* Extracted records
# # #
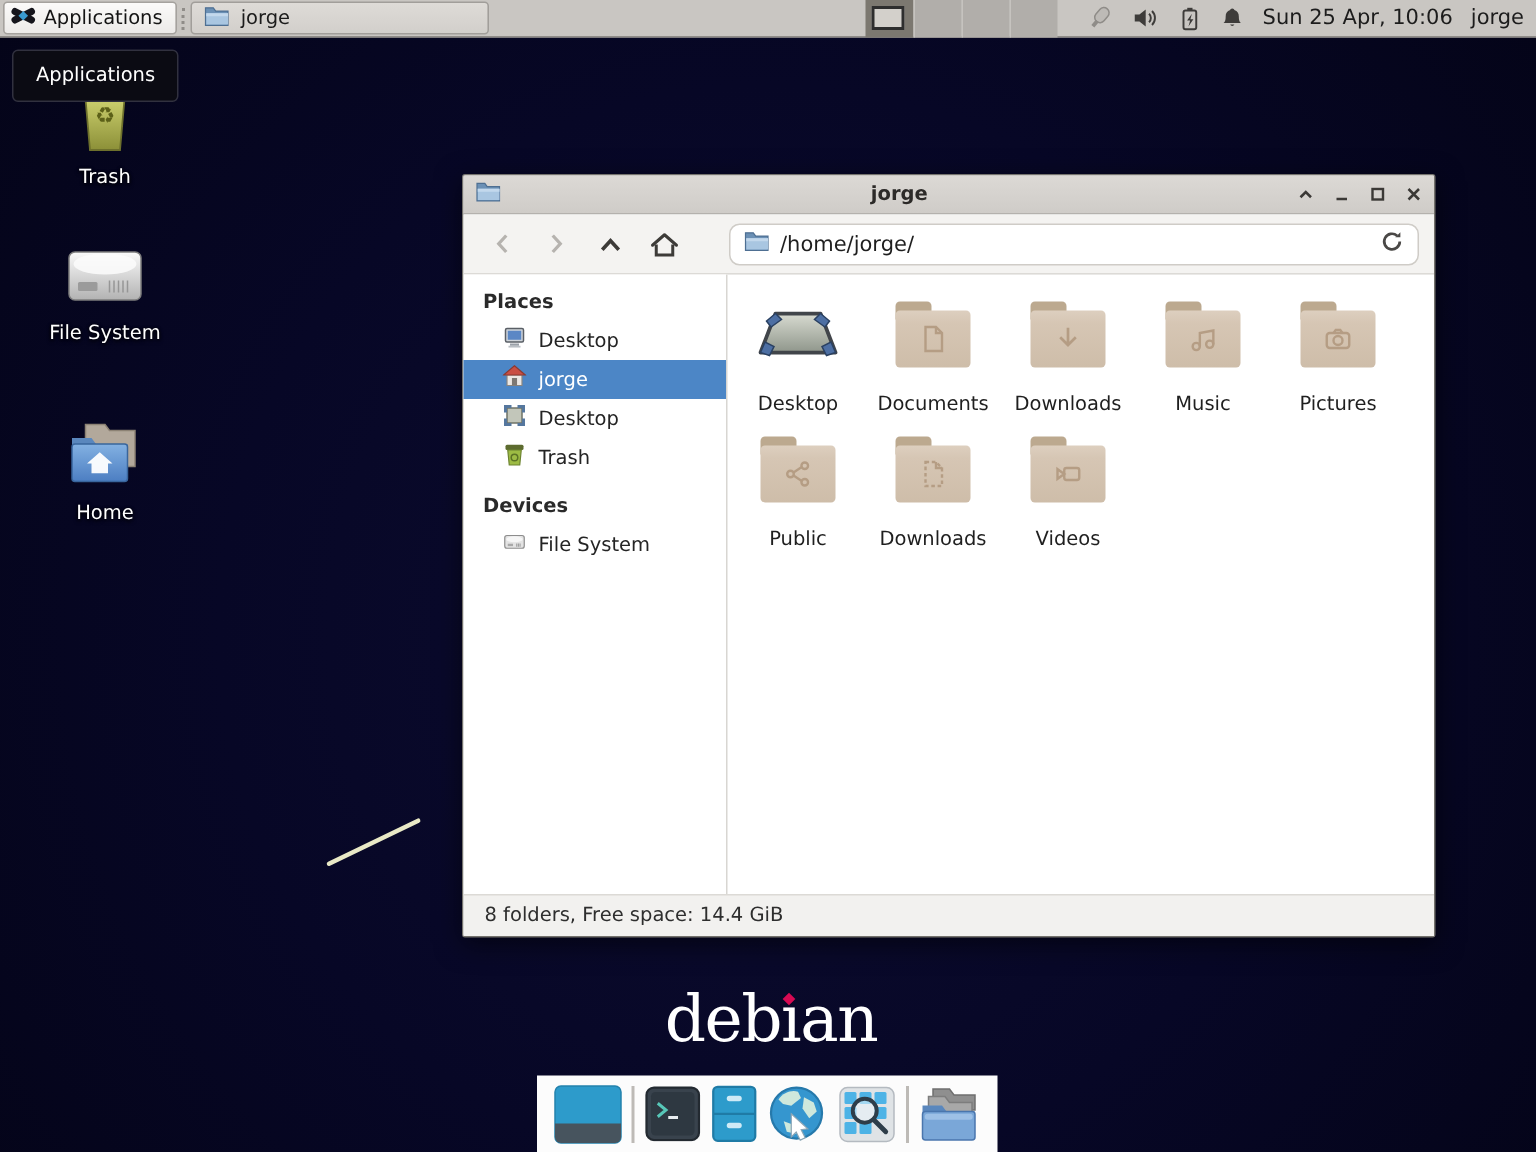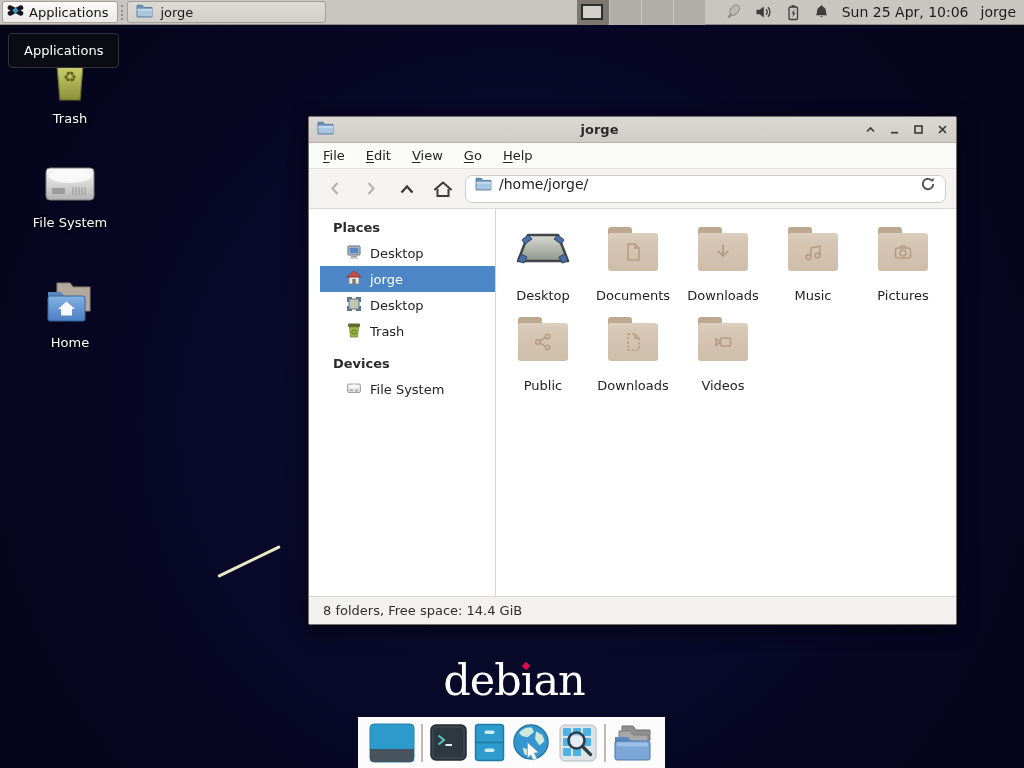--- a/index.html
+++ b/index.html
@@ -74,26 +74,26 @@
     display:flex; align-items:center; padding-left:14px; flex:0 0 auto;
   }
   .menubar .mitem { font-size:13px; color:#232323; margin-right:21px; }
   .menubar .mkey { text-decoration:underline; text-underline-offset:2px; }
   .toolbar {
     height:40px; background:#f4f3f1; border-bottom:1px solid #dcdad6;
     display:flex; align-items:center; padding:0 10px; gap:4px; flex:0 0 auto;
   }
   .tool-btn { width:32px; height:30px; display:flex; align-items:center; justify-content:center; border-radius:3px; }
   .path-entry {
-    flex:1; height:28px; margin-left:2px; background:#fff;
+    flex:1; height:28px; margin-left:23px; background:#fff;
     border:1px solid #cfccc7; border-radius:7px;
-    display:flex; padding:0 9px; gap:7px;
+    display:flex; align-items:center; padding:0 9px; gap:7px;
   }
   .path-entry .ptext { flex:1; font-size:14px; color:#1e1e1e; }
-  .content { flex:1; display:flex; min-height:0;padding-left:11px; }
+  .content { flex:1; display:flex; min-height:0; }
   .sidepane { width:176px; background:#fff; border-right:1px solid #d8d6d2; padding-top:7px; flex:0 0 auto; }
   .sp-header { font-size:13px; font-weight:bold; color:#2a2a2a; padding:4px 0 5px 13px; }
   .sp-row { height:26px; display:flex; align-items:center; gap:8px; padding-left:26px; font-size:13px; color:#242424; }
   .sp-row.selected { background:#4c86c6; color:#fff; }
   .filegrid { flex:1; padding:18px 0 0 2px; display:flex; flex-wrap:wrap; align-content:flex-start; }
   .fcell { width:88px; margin:0 1px 14px 1px; display:flex; flex-direction:column; align-items:center; }
   .fcell .ficon { height:58px; display:flex; align-items:flex-start; justify-content:center; }
   .fcell .fname { font-size:13px; color:#1f1f1f; margin-top:3px; }
   .folder-wrap { position:relative; width:50px; height:44px; }
   .folder-tab { position:absolute; left:0; top:0; width:24px; height:12px; background:#bca98f; border-radius:3px 3px 0 0; }
@@ -288,27 +288,20 @@
           </svg>
       </span>
       <span class="wc">
         <svg width="11" height="11" viewBox="0 0 11 11">
             <path d="M2 2l7 7M9 2l-7 7" stroke="#3b3936" stroke-width="1.7"></path>
           </svg>
       </span>
     </div>
   </div>
 
-  <div class="menubar">
-    <span class="mitem"><span class="mkey">F</span><span>ile</span></span>
-    <span class="mitem"><span class="mkey">E</span><span>dit</span></span>
-    <span class="mitem"><span class="mkey">V</span><span>iew</span></span>
-    <span class="mitem"><span class="mkey">G</span><span>o</span></span>
-    <span class="mitem"><span class="mkey">H</span><span>elp</span></span>
-  </div>
 
   <div class="toolbar">
     <span class="tool-btn">
       <svg width="14" height="15" viewBox="0 0 14 15">
           <path d="M9.5 2 4.5 7.5 9.5 13" stroke="#b6b3af" stroke-width="2.2" fill="none"></path>
         </svg>
     </span>
     <span class="tool-btn">
       <svg width="14" height="15" viewBox="0 0 14 15">
           <path d="M4.5 2 9.5 7.5 4.5 13" stroke="#b6b3af" stroke-width="2.2" fill="none"></path>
# # #
* TASK BRIEF
Please state only the number of lines above that hold the string "content".

* FINISHED TASK
5